No it isn't. It's about how we should abandon the concept of a single universal common ancestor for all forms of life, or even all eukaryotes. It's about whether phylogenetics has become so complex that it can no longer be adequately represented using the analogy of a tree. In point of fact the analogy fails because there is no root, there is no trunk, and of course there are no leaves. As the article said, life doesn't grow vertically either. Only the branching pattern remains, and that is only applicable to multicellular organisms. Even then, there is still a degree of HGT and hybridization which can,albeit rarely- confuse the tree analogy. However,at least with multicellular organisms, hybridization can only occur between two species of the same genus, so even if it happened frequently, it still wouldn't be significant in any protracted depiction. Personally I prefer to render phylogeny as a tumbleweed of life
'. I think it is more accurate, and even more helpful in its illustration of evolutionary relationships at least among animals, which is what paleontologists and other folk are most often concerned with. Envisioning phylogeny as a 'tree' is a traditional convention just like your own 'family tree', except the phylogenetic tree is still a much more accurate analogy than the 'tree' in genealogy.
This is my proof that your claim is wrong, that genetics proves the tree. That claim is wrong, and there are hundreds if not thousands of scientists who agree with me.
No there aren't. None of the scientists involved in this article agreed with you. Just to prove that, here is another excerpt from the editorial: "As we celebrate the 200th anniversary of Darwin's birth, we await a third revolution that will see biology changed and strengthened. None of this should give succour to creationists, whose blinkered universe is doubtless already buzzing with the news that "New Scientist has announced Darwin was wrong". Expect to find excerpts ripped out of context and presented as evidence that biologists are deserting the theory of evolution en masse. They are not."

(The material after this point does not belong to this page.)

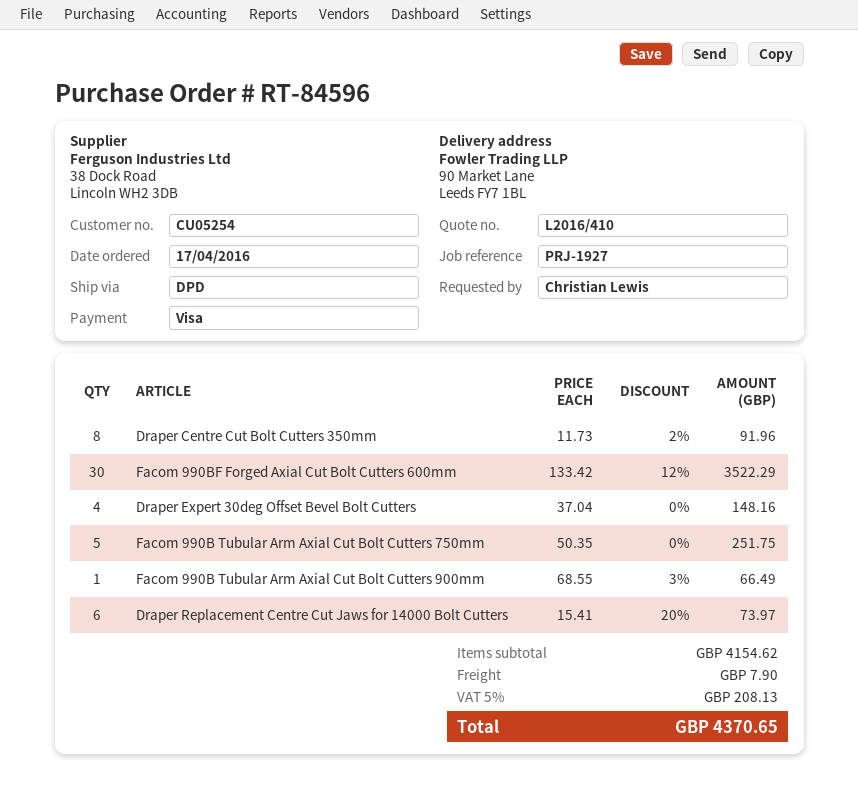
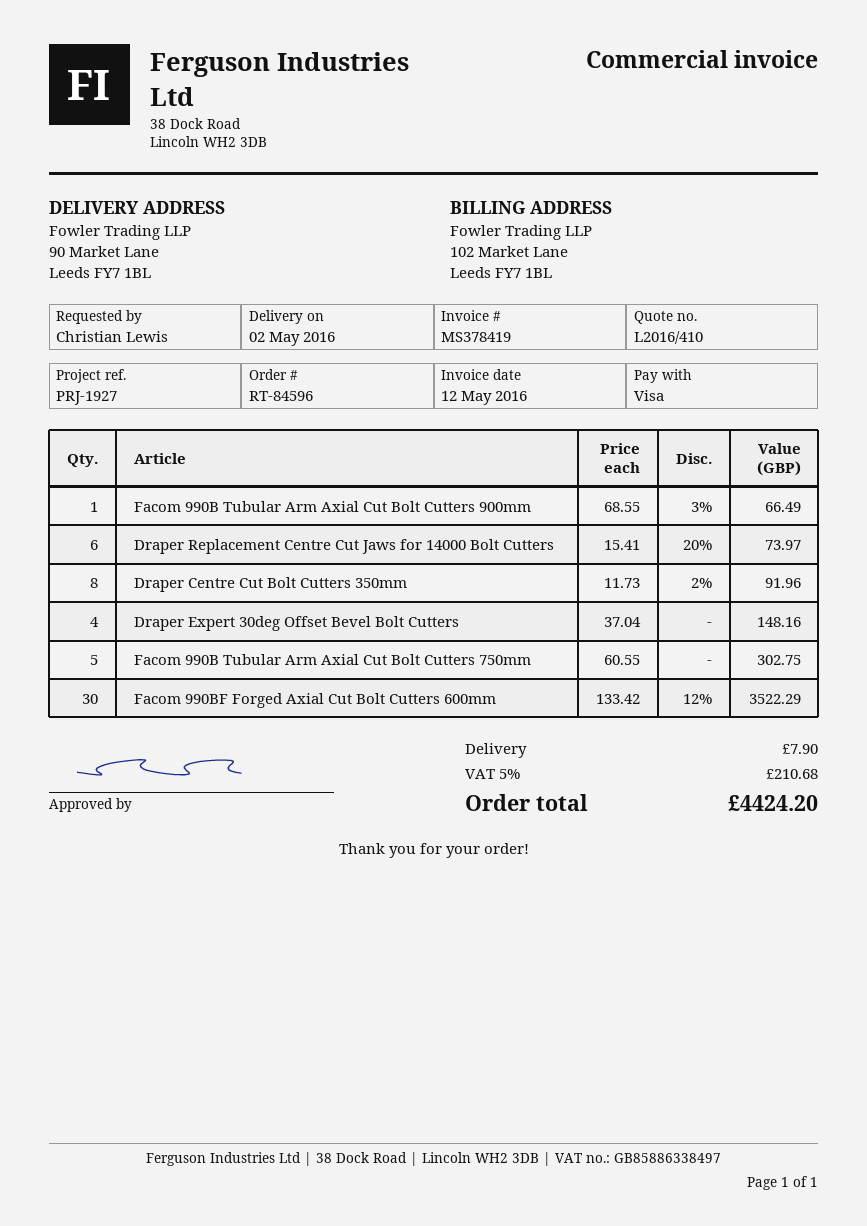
Facom 990B Tubular Arm Axial Cut Bolt Cutters 750mm: 5 x 50.35 = 251.75 -> 5 x 60.55 = 302.75
tax: 5% = 208.13 -> 5% = 210.68
total: 4370.65 -> 4424.20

I suspect that "an army" consisting of "thousands of evolutionary scientists" don't really agree with you just like "every cosmologist in the world" didn't really agree with you either.
If we do a superficial analysis, right. If you looked at an animal that has dorsal fins, pectoral fins, and a fin tail, you'd say, "Look how close they are; the look the same", but then I tell you, well one's a dolphin and one's a shark, and you'd say "they're totally on opposite sides of the tree".
In the video for Falsifying Phylogeny, I go to explain the superficial similarities, the surface similarities don't matter. It's what's at the core,where you can tell that an ichthyosaur is a reptile, versus a whale that is a mammal, versus a tuna that is a fish.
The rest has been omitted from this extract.